Informational Appeals

Although not the most common type, some ads primarily provide information in an attempt to influence the belief component of our attitudes.

A good example of this type would be an ad for a new product; such an ad may explain what that product does and what its features are. As a medium, newspapers are particularly well suited to conveying information in ads (Abernethy, 1992).

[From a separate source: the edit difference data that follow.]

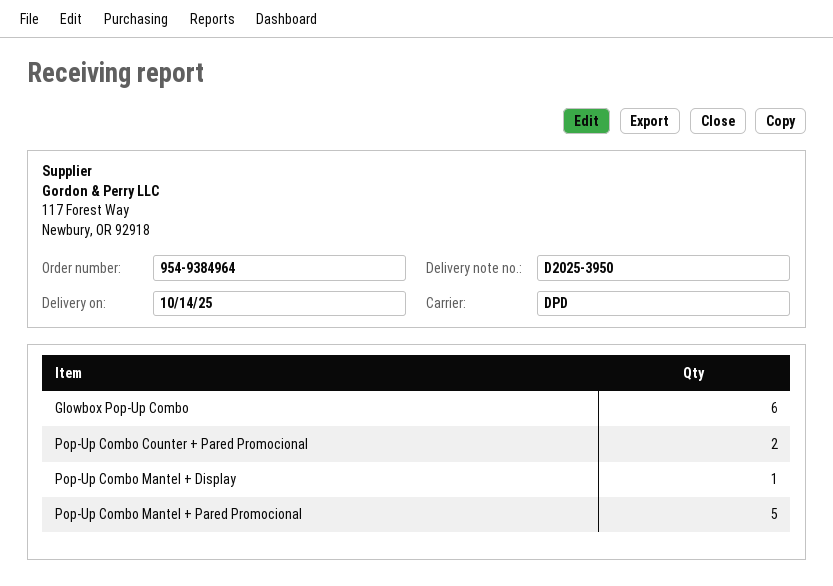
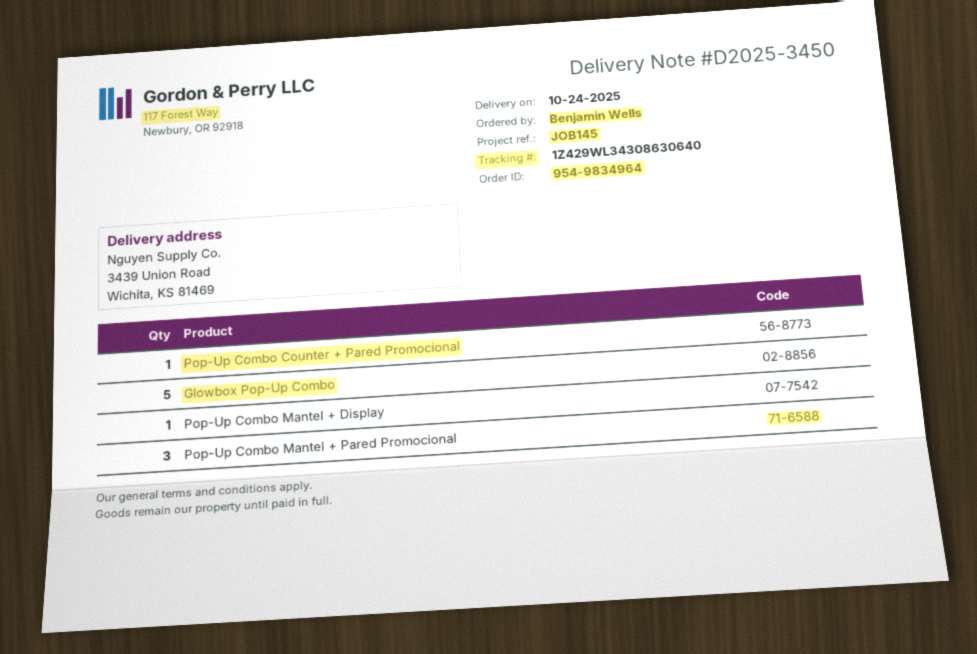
order number: 954-9384964 -> 954-9834964
delivery note number: D2025-3950 -> D2025-3450
delivery date: 2025-10-14 -> 2025-10-24
Glowbox Pop-Up Combo: 6 -> 5
Pop-Up Combo Counter + Pared Promocional: 2 -> 1
Pop-Up Combo Mantel + Pared Promocional: 5 -> 3

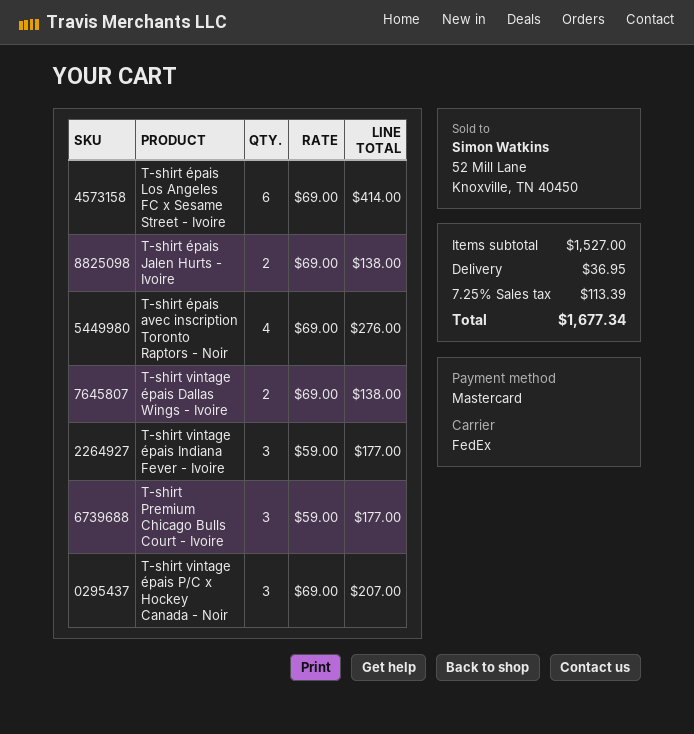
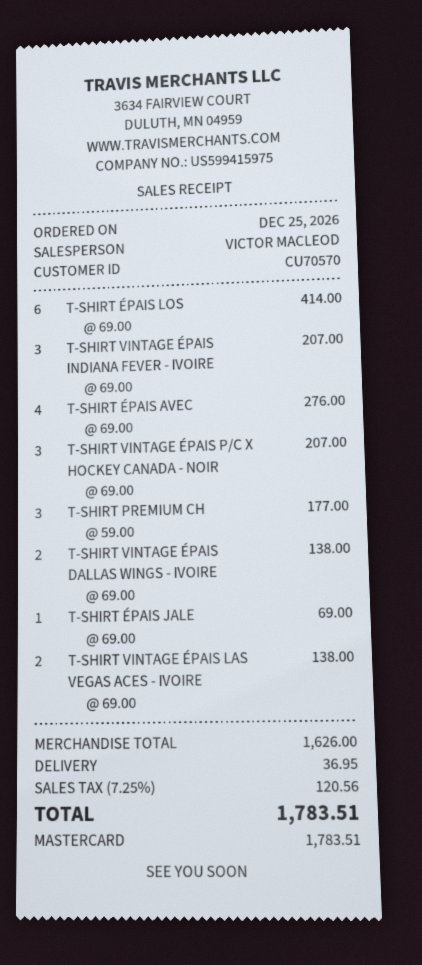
T-shirt épais Jalen Hurts - Ivoire: 2 x 69.00 = 138.00 -> 1 x 69.00 = 69.00
T-shirt vintage épais Indiana Fever - Ivoire: 3 x 59.00 = 177.00 -> 3 x 69.00 = 207.00
T-SHIRT VINTAGE ÉPAIS LAS VEGAS ACES - IVOIRE: none -> 2 x 69.00 = 138.00
subtotal: 1527.00 -> 1626.00
tax: 7.25% = 113.39 -> 7.25% = 120.56
total: 1677.34 -> 1783.51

Some of the most common belief appeals are exhortations to save money or receive a superior product or service. The feeling that we are getting a good bargain is a powerful motivator in deciding to purchase something. It is so powerful that often the official list prices are set artificially high so that products may be advertised as costing considerably less, when in fact they may have never been intended to sell at the full list price, Framing is also very important. For example, advertising a discount or offering a coupon for some amount off the price is more appealing than saying the price goes up after some time, even if the cost you actually pay is the same.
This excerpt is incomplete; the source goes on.